Track: Oral Session 5B Video and scene generation

Sat 25 April 6:30 - 6:40 PDT

Stable Video Infinity: Infinite-Length Video Generation with Error Recycling

Wuyang Li ⋅ Wentao Pan ⋅ Po-Chien Luan ⋅ Yang Gao ⋅ Alexandre Alahi

We propose Stable Video Infinity (SVI) that can generate non-looping, ultra-long videos with stable visual quality, while supporting per-clip prompt control and multi-modal conditioning. While existing long-video methods attempt to mitigate accumulated errors via handcrafted anti-drifting (e.g., modified noise scheduler, frame anchoring), they remain limited to single-prompt extrapolation, producing homogeneous scenes with repetitive motions.

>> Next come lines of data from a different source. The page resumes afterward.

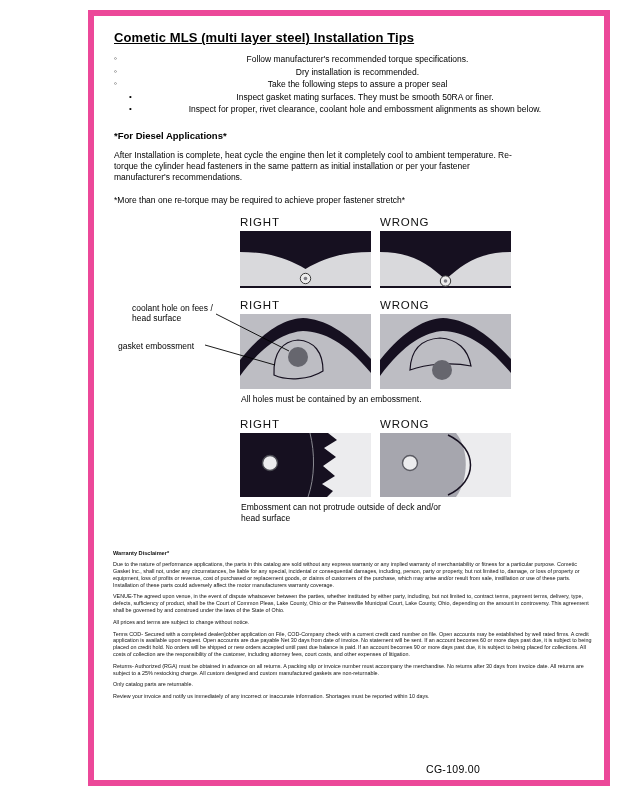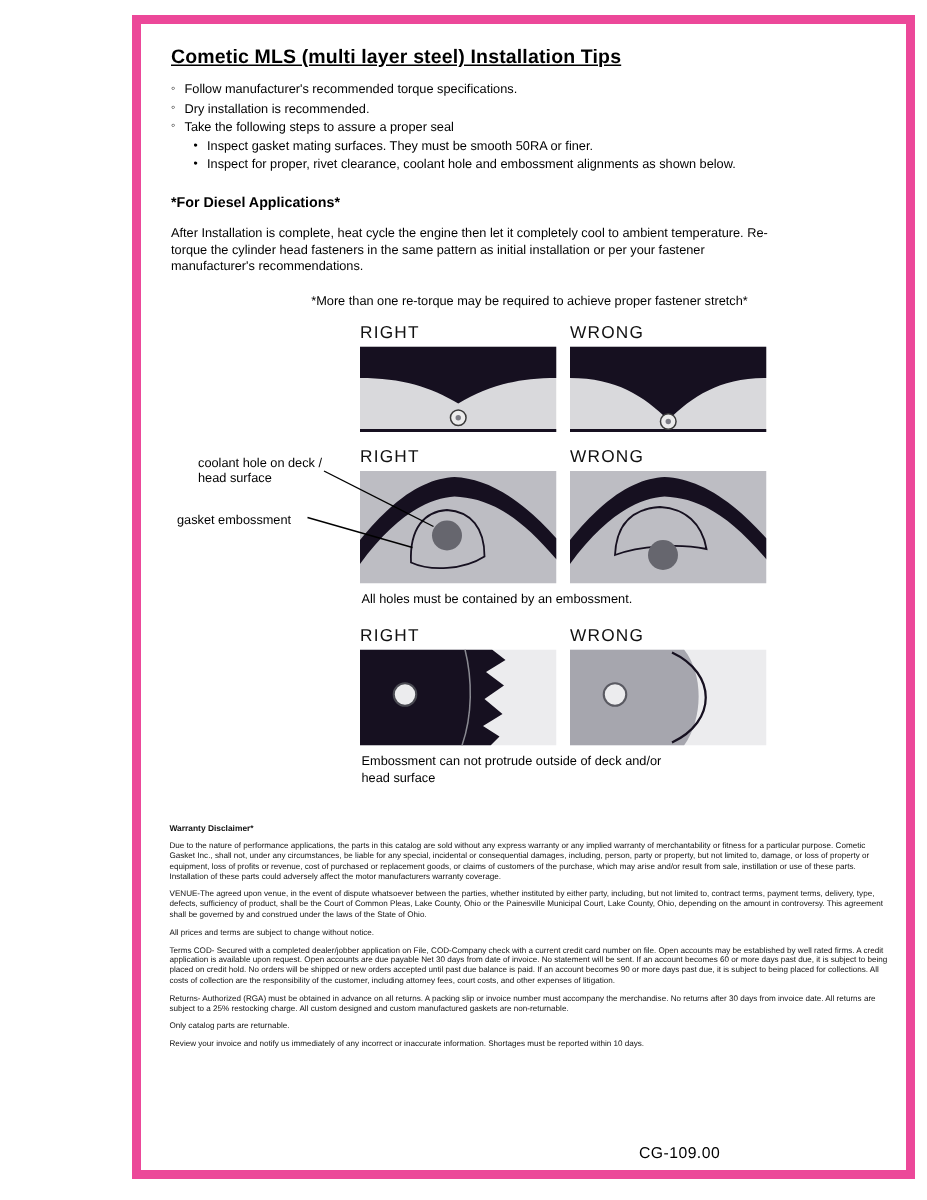"Follow manufacturer's recommended torque" .tips { text-align: none -> center }
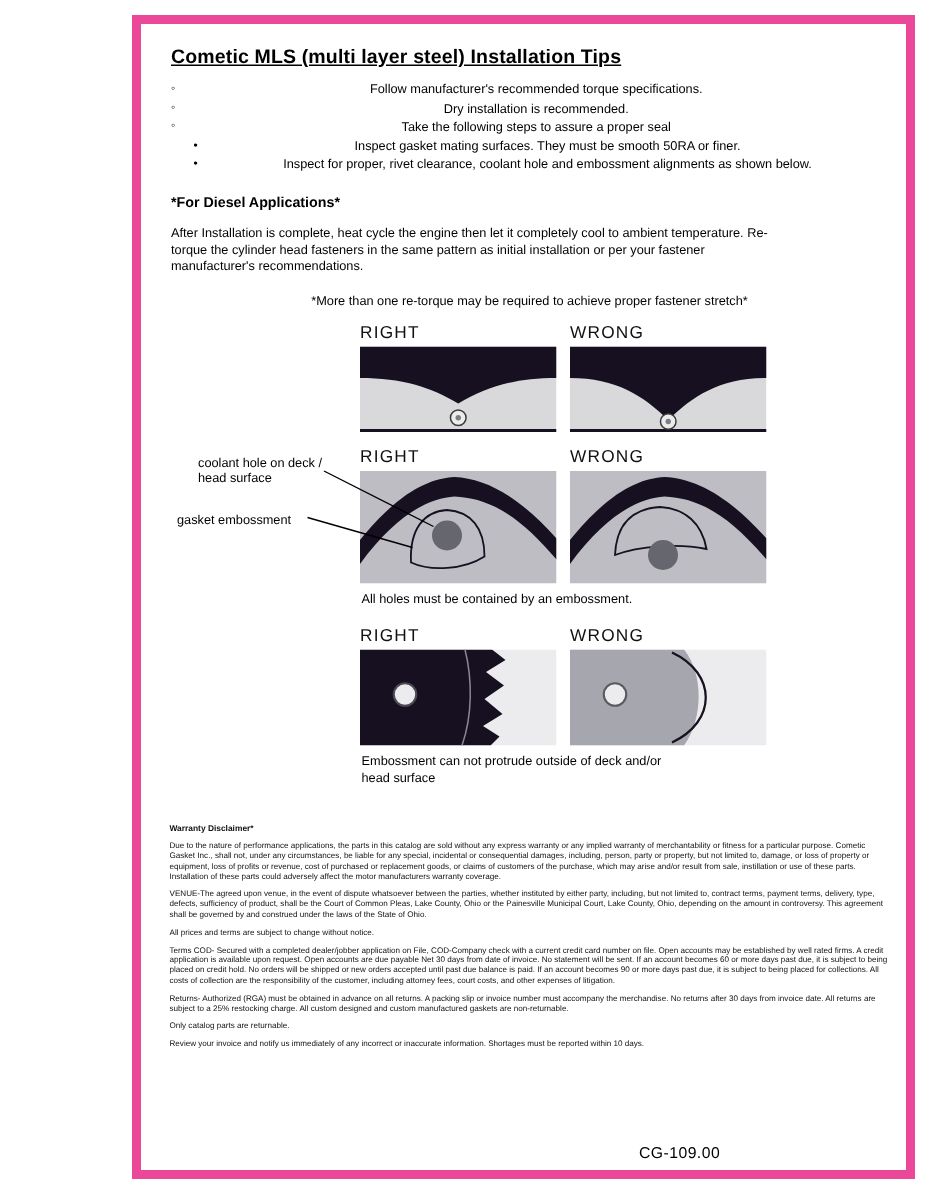"*More than one re-torque may" .note { text-align: center -> none }
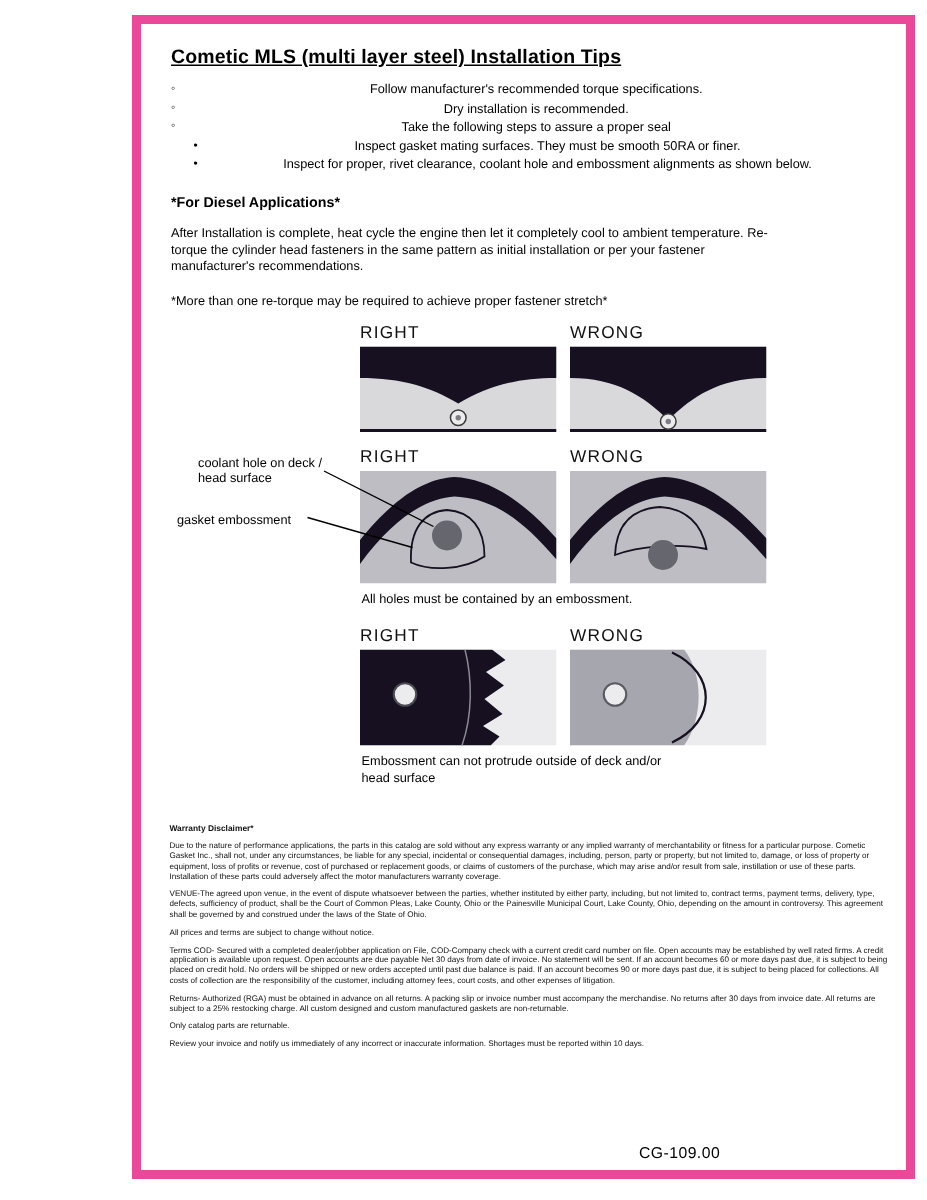"coolant hole on deck /" div.callout { text: deck -> fees }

We identify that the fundamental challenge extends beyond error accumulation to a critical discrepancy between the training assumption (seeing clean data) and the test-time autoregressive reality (conditioning on self-generated, error-prone outputs). To bridge this hypothesis gap, SVI incorporates Error-Recycling Fine-Tuning, a new type of efficient training that recycles the Diffusion Transformer (DiT)’s self-generated errors into supervisory prompts, thereby encouraging DiT to actively identify and correct its own errors. This is achieved by injecting, collecting, and banking errors through closed-loop recycling, autoregressively learning from error-injected feedback. Specifically, we (i) inject historical errors made by DiT to intervene on clean inputs, simulating error-accumulated trajectories in flow matching; (ii) efficiently approximate predictions with one-step bidirectional integration and calculate errors with residuals; (iii) dynamically bank errors into replay memory across discretized timesteps, which are resampled for new input. SVI is able to scale videos from seconds to infinite durations with no additional inference cost, while remaining compatible with diverse conditions (e.g., audio, skeleton, and text streams). We evaluate SVI on three benchmarks, including consistent, creative, and conditional settings, thoroughly verifying its versatility and state-of-the-art role.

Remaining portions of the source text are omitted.